__ASSIGNED TASK__: Here are the records. Write out exactly the lines between the one holding "the Russian, East</div>" and the one holding "</body></html>", inclusive.

__DATA TO USE__:
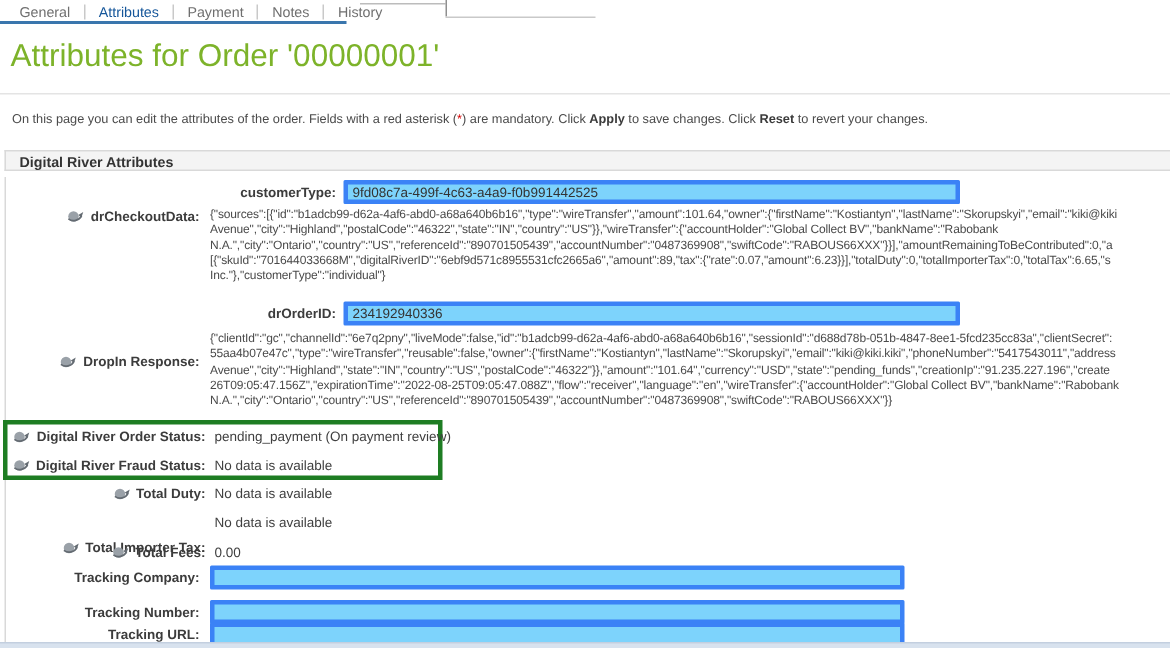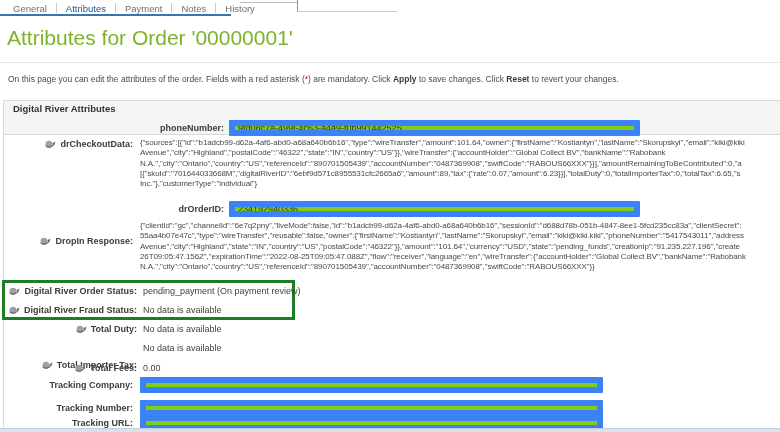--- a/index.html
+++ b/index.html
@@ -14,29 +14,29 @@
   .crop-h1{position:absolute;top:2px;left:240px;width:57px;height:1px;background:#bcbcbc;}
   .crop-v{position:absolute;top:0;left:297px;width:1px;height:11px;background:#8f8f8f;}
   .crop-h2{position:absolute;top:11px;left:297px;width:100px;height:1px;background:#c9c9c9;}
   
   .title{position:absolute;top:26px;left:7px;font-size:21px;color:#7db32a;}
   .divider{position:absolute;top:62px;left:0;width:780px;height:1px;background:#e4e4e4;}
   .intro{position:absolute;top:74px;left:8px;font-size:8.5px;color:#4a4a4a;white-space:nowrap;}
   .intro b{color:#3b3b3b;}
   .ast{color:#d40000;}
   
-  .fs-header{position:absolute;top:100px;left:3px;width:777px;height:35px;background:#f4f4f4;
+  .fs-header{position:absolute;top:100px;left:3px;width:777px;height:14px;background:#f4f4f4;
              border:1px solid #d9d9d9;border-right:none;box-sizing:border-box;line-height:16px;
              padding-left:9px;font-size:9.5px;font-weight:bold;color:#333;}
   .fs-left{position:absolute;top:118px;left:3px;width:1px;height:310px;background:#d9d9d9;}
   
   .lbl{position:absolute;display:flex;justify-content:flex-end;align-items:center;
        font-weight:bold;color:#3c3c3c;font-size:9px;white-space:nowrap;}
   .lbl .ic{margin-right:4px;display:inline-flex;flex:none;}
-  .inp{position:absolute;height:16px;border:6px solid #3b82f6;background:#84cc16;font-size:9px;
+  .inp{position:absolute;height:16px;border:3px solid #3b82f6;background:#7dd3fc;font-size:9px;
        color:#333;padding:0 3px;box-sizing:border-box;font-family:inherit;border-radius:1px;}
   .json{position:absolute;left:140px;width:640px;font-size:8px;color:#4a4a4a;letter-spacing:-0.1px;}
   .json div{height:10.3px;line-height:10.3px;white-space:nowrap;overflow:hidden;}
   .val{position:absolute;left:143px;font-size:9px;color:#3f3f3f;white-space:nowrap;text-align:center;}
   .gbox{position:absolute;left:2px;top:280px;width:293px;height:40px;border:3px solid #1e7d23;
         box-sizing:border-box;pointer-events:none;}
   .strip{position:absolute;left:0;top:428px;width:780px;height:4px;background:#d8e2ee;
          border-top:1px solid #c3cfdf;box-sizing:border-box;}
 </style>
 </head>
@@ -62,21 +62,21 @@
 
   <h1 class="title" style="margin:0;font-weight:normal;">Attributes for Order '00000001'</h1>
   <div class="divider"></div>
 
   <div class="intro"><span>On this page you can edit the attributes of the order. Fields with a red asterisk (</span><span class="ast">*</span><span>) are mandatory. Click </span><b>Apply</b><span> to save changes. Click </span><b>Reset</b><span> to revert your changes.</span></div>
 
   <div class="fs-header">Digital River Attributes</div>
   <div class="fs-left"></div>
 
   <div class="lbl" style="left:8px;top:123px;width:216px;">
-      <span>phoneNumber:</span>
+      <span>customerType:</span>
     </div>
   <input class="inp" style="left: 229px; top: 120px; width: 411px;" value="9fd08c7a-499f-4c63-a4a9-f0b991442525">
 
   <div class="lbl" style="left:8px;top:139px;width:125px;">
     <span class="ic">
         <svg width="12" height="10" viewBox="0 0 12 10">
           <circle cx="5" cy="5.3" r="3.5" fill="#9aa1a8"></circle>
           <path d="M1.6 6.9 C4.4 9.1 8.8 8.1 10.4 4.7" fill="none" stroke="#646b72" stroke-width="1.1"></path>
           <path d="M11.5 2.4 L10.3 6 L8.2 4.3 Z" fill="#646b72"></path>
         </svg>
---
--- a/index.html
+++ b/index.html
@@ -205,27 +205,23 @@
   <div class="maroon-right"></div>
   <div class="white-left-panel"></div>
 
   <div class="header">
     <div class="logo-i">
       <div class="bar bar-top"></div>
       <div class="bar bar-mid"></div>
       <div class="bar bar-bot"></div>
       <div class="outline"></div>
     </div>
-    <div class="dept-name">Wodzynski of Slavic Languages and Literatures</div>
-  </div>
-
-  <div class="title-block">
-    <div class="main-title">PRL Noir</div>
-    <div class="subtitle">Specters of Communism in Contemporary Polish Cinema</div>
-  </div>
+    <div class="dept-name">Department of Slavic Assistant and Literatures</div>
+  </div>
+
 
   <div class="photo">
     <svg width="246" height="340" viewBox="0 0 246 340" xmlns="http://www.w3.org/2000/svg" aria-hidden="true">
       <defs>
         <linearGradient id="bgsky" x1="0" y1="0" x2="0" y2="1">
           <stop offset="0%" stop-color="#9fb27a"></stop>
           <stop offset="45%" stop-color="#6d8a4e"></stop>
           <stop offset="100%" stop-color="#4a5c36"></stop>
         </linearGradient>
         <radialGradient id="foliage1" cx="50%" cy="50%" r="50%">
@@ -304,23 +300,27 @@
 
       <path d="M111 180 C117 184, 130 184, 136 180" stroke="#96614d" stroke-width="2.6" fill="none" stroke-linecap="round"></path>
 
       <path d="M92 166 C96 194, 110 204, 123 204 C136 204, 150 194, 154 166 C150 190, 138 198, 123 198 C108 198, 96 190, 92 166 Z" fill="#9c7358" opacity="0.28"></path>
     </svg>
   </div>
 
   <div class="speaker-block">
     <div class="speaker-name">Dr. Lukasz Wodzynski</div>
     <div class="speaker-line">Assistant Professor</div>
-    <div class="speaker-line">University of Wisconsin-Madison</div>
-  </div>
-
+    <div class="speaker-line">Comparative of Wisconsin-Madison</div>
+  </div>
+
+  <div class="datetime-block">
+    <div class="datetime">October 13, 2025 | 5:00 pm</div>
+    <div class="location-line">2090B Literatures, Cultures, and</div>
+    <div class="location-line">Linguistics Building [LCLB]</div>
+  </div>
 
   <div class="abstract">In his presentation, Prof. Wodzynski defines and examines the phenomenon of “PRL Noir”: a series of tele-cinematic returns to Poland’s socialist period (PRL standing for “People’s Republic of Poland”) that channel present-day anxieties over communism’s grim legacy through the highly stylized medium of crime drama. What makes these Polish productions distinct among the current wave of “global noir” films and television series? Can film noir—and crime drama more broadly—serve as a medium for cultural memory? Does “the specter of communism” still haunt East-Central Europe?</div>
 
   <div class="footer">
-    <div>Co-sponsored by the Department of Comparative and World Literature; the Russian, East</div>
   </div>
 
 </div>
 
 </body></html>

__RESPONSE__:
-    <div>Co-sponsored by the Department of Comparative and World Literature; the Russian, East</div>
   </div>
 
 </div>
 
 </body></html>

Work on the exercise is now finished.